How many "homeowners" lied about their incomes when they applied for a mortgage or refinanced? Millions. Many more had paperwork changed by unscrupulous brokers, and there were posts all over Internet Discussion Boards talking about how to "game" the various automated underwriting programs that were in use toward the end of the bubble. The FBI even separates it out - "fraud for housing" (lying to get a house) which they considered unworthy of their time to prosecute, even though any lie on a mortgage - or other credit - application is a federal offense.
If we are to have an honest and productive economy this must stop in all of it's forms, and the apologists for this sort of behavior must be shown the door.
The Media's job in no small part is to report on these lies. For each of these events of deception and screwing that takes place trust in our economy generally and our capital markets specifically is damaged. It is one thing to place a bet in a casino knowing that the "rake" guarantees the casino will make money over time, but it is quite another to wonder whether the dice are loaded, the cards marked or the railbird behind you is secretly communicating your hole cards to the guy on the other side of the table.
When society and commerce degenerates into "screw the other guy harder than he's screwing you" then you have lost the ability to prosper through innovation and hard work, replacing it instead with a Tony Soprano world in which certain "privileged" people, either by political donations or outright grift are allowed to screw anyone they want with impunity while everyone else is forced to either risk being caught (and punished) committing their own scams or become a serial victim and have their wealth and earnings mercilessly stripped.

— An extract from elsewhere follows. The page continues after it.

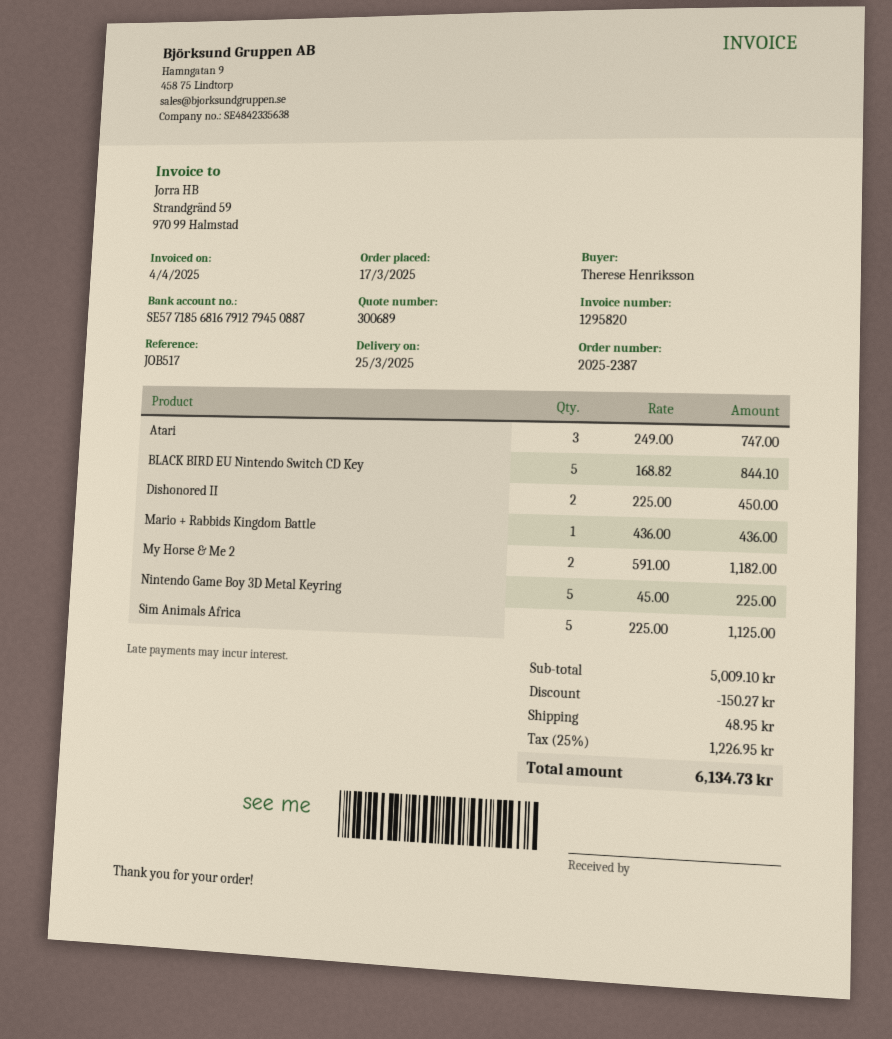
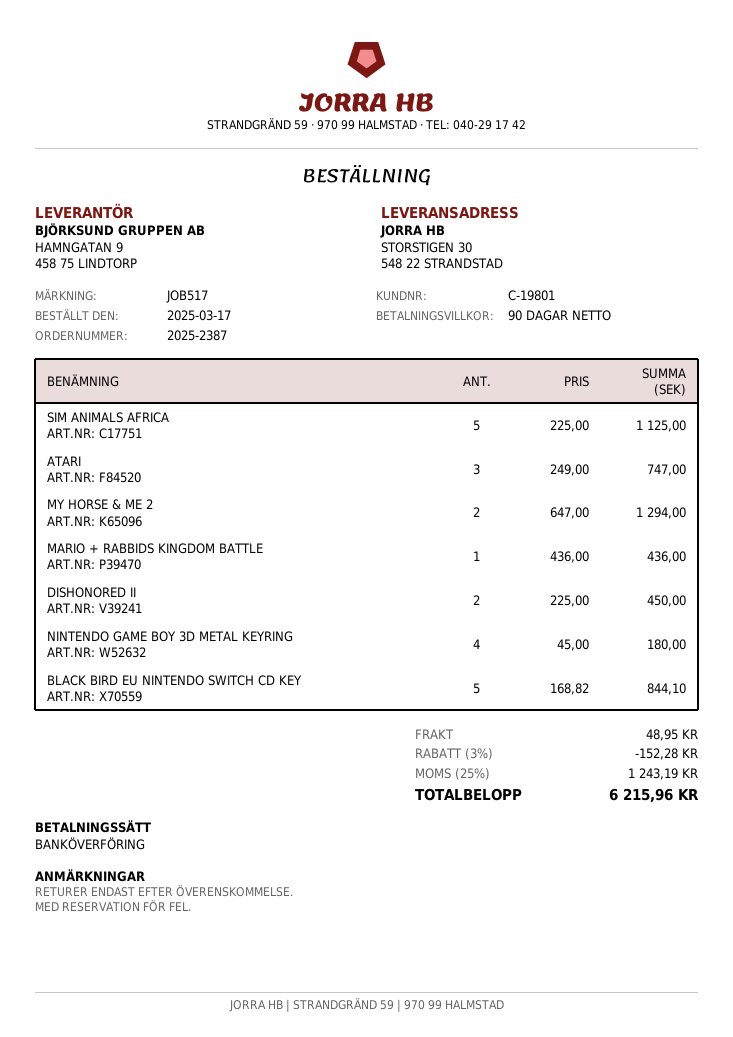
My Horse & Me 2: 2 x 591.00 = 1182.00 -> 2 x 647.00 = 1294.00
Nintendo Game Boy 3D Metal Keyring: 5 x 45.00 = 225.00 -> 4 x 45.00 = 180.00
discount: 150.27 -> 152.28
tax: 25% = 1226.95 -> 25% = 1243.19
total: 6134.73 -> 6215.96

Elizabeth Warren's latest report was outlined on CNBS this morning as being focused on commercial Real Estate, but she also make clear her view on "tricks and traps" in all forms of finance - and on this point she is spot-on. Pay attention about 2:50 into this clip:
Steve LIESman tries to go after Ms. Warren, but all he does is give her more opportunity to make her point - that the entirety of Wall Street, for the most part, has been focused on tricks and traps.

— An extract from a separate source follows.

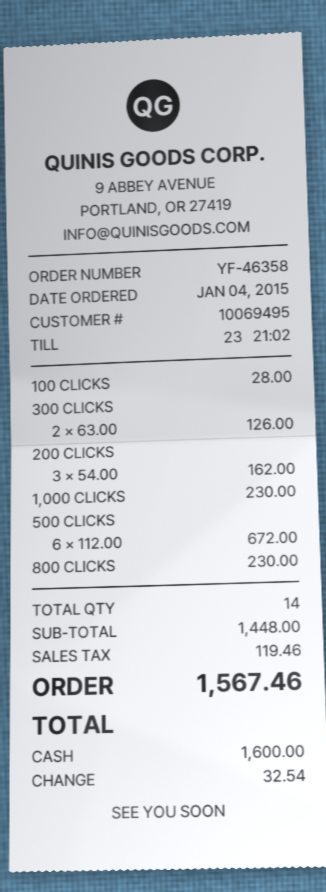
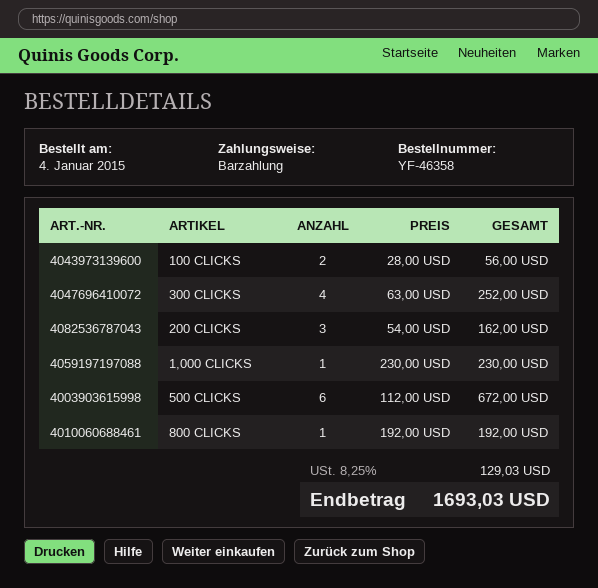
100 CLICKS: 1 x 28.00 = 28.00 -> 2 x 28.00 = 56.00
300 CLICKS: 2 x 63.00 = 126.00 -> 4 x 63.00 = 252.00
800 CLICKS: 1 x 230.00 = 230.00 -> 1 x 192.00 = 192.00
tax: 119.46 -> 129.03
total: 1567.46 -> 1693.03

Gee, you mean in addition to not disclosing what was going into these securities that were sold off to duped investors (who ultimately lost their money) they were doing it to consumers too?
We cannot have a strong economy that is, at its core, all about trying to screw people. If that's the premise on which your business rests, whether you're a commercial bank, Wall Street investment house or any other business then YOU SHOULD BE CLOSED DOWN.
Now tell me why THE MEDIA is siding with the tricksters and grilling those who are trying to put a stop to it.
While wishing for actual enforcement of these laws by the very politicians who lie to us every couple of years to get us to vote for them (cough-Eric Holder-cough!) may be asking for too much, what's not too much is for each and every one of us to REFUSE to do business not only with any firm that pulls this crap, but any firm that does business with those that do!
We the people can stop this - if we care to - it starts and ends with us.